### Work request
Among the entries below, how many lines contain "conditions"? Answer with the number only.

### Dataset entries
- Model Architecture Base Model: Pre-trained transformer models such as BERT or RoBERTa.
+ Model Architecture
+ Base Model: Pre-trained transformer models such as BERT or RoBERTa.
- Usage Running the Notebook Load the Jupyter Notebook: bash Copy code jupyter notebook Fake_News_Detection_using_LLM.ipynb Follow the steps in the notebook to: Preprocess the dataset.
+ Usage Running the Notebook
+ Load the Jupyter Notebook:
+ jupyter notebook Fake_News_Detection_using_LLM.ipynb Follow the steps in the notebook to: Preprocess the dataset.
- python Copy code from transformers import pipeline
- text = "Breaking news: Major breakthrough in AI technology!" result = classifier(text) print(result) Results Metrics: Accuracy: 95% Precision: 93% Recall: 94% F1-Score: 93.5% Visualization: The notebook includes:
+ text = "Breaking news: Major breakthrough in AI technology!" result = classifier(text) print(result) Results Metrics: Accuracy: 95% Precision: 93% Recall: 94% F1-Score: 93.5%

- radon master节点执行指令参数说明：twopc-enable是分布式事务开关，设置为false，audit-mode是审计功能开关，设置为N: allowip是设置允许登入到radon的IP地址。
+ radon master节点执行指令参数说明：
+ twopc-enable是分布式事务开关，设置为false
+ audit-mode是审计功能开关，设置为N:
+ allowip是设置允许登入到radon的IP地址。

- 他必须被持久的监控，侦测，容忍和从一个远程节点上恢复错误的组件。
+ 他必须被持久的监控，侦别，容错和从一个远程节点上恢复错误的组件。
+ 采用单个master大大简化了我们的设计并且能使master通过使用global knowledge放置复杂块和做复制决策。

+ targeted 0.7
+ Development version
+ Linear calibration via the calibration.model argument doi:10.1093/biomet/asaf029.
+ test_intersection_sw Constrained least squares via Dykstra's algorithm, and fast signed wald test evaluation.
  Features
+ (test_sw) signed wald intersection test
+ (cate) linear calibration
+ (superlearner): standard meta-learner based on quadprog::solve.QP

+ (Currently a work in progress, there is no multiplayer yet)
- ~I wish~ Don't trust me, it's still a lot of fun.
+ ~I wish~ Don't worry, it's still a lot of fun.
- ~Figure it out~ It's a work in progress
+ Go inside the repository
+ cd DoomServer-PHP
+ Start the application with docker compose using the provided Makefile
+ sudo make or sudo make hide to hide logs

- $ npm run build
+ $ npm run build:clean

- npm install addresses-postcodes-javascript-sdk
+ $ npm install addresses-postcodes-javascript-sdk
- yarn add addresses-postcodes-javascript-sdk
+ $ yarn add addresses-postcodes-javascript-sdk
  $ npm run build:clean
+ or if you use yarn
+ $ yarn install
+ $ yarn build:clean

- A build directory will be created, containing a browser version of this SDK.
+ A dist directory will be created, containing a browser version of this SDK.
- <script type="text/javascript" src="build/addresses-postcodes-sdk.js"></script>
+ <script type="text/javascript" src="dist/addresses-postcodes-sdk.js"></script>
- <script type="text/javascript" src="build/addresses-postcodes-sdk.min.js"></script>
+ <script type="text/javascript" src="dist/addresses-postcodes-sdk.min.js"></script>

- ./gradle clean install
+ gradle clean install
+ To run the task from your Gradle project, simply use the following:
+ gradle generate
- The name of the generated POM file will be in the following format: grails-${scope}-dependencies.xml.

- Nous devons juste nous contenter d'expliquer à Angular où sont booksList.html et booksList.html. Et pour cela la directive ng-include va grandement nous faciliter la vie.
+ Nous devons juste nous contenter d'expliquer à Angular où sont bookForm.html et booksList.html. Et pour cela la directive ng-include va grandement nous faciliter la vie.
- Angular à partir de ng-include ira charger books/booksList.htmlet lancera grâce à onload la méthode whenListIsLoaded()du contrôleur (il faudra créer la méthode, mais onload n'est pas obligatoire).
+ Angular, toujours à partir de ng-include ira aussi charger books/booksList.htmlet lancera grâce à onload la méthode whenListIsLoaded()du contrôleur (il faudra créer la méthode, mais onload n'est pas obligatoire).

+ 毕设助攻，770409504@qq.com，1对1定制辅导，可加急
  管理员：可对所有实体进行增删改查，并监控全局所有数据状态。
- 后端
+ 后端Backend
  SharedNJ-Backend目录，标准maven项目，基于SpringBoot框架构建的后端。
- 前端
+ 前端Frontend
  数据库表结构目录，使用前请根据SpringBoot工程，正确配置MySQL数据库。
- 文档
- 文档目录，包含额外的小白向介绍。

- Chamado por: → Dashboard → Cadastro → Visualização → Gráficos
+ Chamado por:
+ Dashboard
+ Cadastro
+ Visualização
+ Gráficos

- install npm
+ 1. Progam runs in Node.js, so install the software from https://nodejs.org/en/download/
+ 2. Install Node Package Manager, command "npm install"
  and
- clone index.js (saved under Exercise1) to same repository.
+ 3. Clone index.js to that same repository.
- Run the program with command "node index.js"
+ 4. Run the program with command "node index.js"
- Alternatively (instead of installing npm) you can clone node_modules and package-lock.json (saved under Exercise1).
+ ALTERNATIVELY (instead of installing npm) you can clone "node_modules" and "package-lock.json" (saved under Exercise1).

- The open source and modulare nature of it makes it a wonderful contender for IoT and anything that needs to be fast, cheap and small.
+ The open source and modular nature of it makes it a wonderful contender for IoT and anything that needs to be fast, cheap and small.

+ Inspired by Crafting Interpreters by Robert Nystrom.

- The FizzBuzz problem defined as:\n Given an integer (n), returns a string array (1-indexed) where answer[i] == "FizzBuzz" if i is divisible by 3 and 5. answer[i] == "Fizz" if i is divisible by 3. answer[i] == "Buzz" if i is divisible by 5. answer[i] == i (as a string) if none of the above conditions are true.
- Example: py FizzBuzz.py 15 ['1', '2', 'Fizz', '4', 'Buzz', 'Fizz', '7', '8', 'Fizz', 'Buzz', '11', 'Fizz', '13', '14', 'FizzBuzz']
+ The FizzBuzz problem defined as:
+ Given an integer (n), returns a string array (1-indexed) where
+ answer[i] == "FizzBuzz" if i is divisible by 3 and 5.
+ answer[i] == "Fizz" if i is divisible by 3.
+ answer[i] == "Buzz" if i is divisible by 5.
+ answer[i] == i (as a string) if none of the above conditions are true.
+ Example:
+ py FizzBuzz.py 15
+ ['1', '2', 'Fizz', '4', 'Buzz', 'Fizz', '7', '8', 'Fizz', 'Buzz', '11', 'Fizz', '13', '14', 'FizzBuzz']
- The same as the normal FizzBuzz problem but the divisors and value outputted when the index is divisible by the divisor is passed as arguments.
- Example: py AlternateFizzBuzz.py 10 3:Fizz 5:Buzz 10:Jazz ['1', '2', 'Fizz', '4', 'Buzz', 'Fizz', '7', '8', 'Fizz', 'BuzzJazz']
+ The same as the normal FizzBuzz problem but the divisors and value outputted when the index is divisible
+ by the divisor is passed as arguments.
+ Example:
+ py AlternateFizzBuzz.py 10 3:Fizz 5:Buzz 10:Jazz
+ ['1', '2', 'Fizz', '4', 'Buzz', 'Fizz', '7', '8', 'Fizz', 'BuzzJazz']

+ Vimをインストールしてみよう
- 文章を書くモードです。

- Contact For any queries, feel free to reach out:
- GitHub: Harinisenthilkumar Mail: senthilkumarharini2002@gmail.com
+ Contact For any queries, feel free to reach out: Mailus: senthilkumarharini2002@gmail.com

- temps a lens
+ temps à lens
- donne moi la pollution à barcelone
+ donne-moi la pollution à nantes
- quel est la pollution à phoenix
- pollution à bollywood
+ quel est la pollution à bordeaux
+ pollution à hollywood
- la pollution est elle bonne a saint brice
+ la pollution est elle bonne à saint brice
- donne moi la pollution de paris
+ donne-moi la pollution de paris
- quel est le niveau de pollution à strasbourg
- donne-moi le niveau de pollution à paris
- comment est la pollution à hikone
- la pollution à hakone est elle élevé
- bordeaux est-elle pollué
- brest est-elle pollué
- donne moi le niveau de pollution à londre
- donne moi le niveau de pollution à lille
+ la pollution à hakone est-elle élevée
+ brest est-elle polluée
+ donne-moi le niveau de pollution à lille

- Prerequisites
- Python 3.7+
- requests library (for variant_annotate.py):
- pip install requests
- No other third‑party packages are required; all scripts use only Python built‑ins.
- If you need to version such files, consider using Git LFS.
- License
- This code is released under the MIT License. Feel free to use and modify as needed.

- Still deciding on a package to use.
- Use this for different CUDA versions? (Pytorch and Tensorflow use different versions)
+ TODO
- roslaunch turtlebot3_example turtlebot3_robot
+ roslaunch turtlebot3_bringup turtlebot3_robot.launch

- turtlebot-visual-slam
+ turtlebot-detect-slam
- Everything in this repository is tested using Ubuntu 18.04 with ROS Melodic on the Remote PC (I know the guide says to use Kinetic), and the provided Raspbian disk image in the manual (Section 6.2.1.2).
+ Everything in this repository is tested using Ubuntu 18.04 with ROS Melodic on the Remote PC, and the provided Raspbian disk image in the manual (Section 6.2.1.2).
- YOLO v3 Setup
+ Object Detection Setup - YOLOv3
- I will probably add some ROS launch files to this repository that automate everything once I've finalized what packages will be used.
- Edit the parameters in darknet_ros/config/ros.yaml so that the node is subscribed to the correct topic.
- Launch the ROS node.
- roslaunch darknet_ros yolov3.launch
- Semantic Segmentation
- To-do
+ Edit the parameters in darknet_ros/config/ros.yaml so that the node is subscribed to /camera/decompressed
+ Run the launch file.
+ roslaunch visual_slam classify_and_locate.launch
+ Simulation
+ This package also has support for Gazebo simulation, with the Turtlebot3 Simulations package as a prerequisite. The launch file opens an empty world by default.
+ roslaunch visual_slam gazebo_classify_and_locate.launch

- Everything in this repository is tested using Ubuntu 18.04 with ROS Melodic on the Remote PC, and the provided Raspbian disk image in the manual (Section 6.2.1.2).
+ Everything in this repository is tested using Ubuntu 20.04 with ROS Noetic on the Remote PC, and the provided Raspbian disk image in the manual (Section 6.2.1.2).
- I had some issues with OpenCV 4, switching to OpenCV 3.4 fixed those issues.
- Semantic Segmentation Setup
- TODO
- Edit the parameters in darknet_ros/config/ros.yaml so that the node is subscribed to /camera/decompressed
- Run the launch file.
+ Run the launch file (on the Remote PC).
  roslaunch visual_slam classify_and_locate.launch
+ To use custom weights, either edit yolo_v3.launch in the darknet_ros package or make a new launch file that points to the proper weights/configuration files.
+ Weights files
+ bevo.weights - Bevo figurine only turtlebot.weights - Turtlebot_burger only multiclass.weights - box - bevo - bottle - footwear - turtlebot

### The completed task
2